For a cell to perform necessary functions for the body and respond to its surroundings, it needs to communicate with other cells in the body. Communication occurs through chemical messages in a process called signal transduction. The purpose of these signals is to tell the cell what to do, such as when to grow, divide into two new cells, and die. 

Targeted cancer therapies use drugs that block the growth and spread of cancer by interfering with specific molecules involved in carcinogenesis (the process by which normal cells become cancer cells) and tumor growth. By focusing on molecular and cellular changes that are specific to cancer, targeted cancer therapies may be more effective than current treatments and less harmful to normal cells. 

Exciting results have come from studies of multitargeted tyrosine kinase inhibitors, "small" molecules that act on multiple receptors in the cancerous cells, like Tyberb and Sutent. Targeted "small-molecule" therapies ruled at the recent annual ASCO meeting of oncologists. The trend is away from the monoclonals to the small molecules, a trend in which a new predictive test may be able to hasten. 

The EGRFx (TM) assay is able to test molecularly-targeted anti-cancer drug therapies like Iressa, Tarceva, Tykerb, Sutent and possibly Nexavar, because of being small molecules. The EGFRx (TM) assay relies upon a technique known as Whole Cell Profiling, in which living tumor cells are removed from an individual cancer patient and exposed in the laboratory to the new drugs. 
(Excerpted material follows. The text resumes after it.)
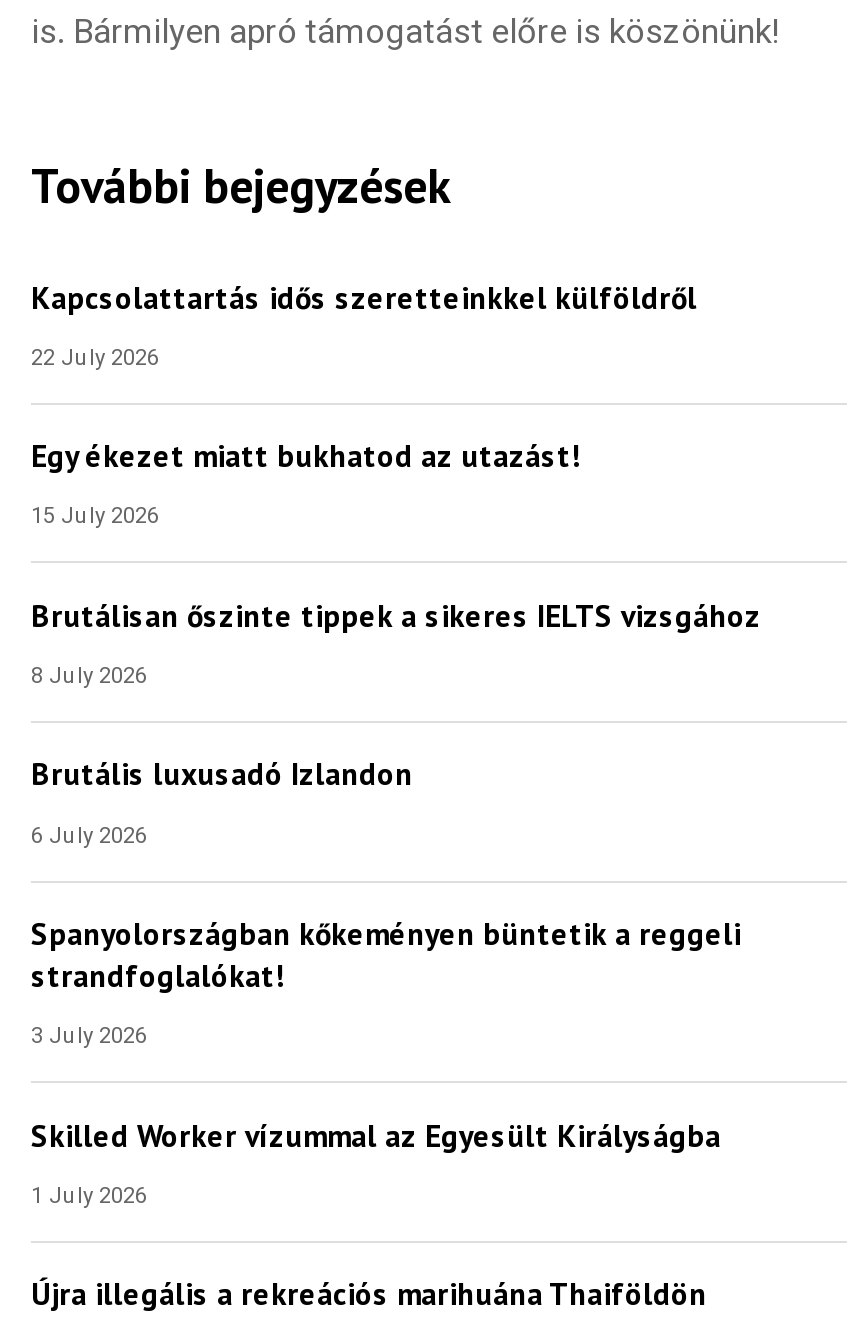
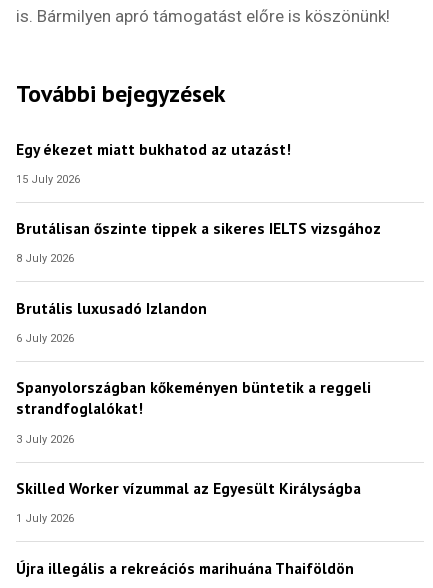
- Kapcsolattartás idős szeretteinkkel külföldről
- 22 July 2026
A variety of metabolic and apoptotic measurements are then used to determine if a specific drug was successful at killing the patient's cancer cells. The whole cell profiling method differs from other tests in that it assesses the activity of a drug upon combined effect of all cellular processes, using several metabolic (cell metabolism) and morphologic (structure) endpoints, at the cell "population" level (rather than at the "single cell" level). 

Other tests, such as those which identify DNA or RNA sequences or expression of individual proteins often examine only one component of a much larger, interactive process. Whole Cell Profiling measures genes before and after drug exposure. Gene Expression Profiles measures the gene expression only in the "resting" state, prior to drug exposure. 

Not only is this an important predictive test, it is also a unique tool that can help to identify newer and better drugs, evaluate promising drug combinations, and serve as a "gold standard" correlative model with which to develop new DNA, RNA, and protein-based tests that better predict for drug activity. 

Laboratory screening of samples from a patient's tumor can help select the appropriate treatment to administer, avoiding ineffective drugs and sparing patients the side effects normally associated with these agents. 

Under this approach, scientists study how an individual's cancerous cells respond to several drugs. Doctors have learned that even when the disease is the same type, different patients' tumors respond differently to chemotherapeutic drugs. 

More and more physicians and patients are turning to individualized therapies to treat cancers. Without individualized testing, it's difficult to determine which drugs are best for patients who don't respond to standard therapies. 

Assay-directed chemotherapy is an individualized approach to killing cancer. A method used to determine what precise medications would kill the particular cancer. 

Doctors have assumed that stopping cell division would stop cancer, because most cancer cells divide and grow rapidly. But the approach didn't always kill the malignant cells. Cancer isn't a case of cells growing out of control, but of cells refusing to die on schedule. 

Assay testing can provide predictive information to help physicians choose between chemotherapy drugs, eliminate potentially ineffective drugs from treatment regimens and assist in the formulation of an optimal therapy choice for each patient. 

This can spare the patient from unnecessary toxicity associated with ineffective treatment and offers a better chance of tumor response resulting in progression-free survival.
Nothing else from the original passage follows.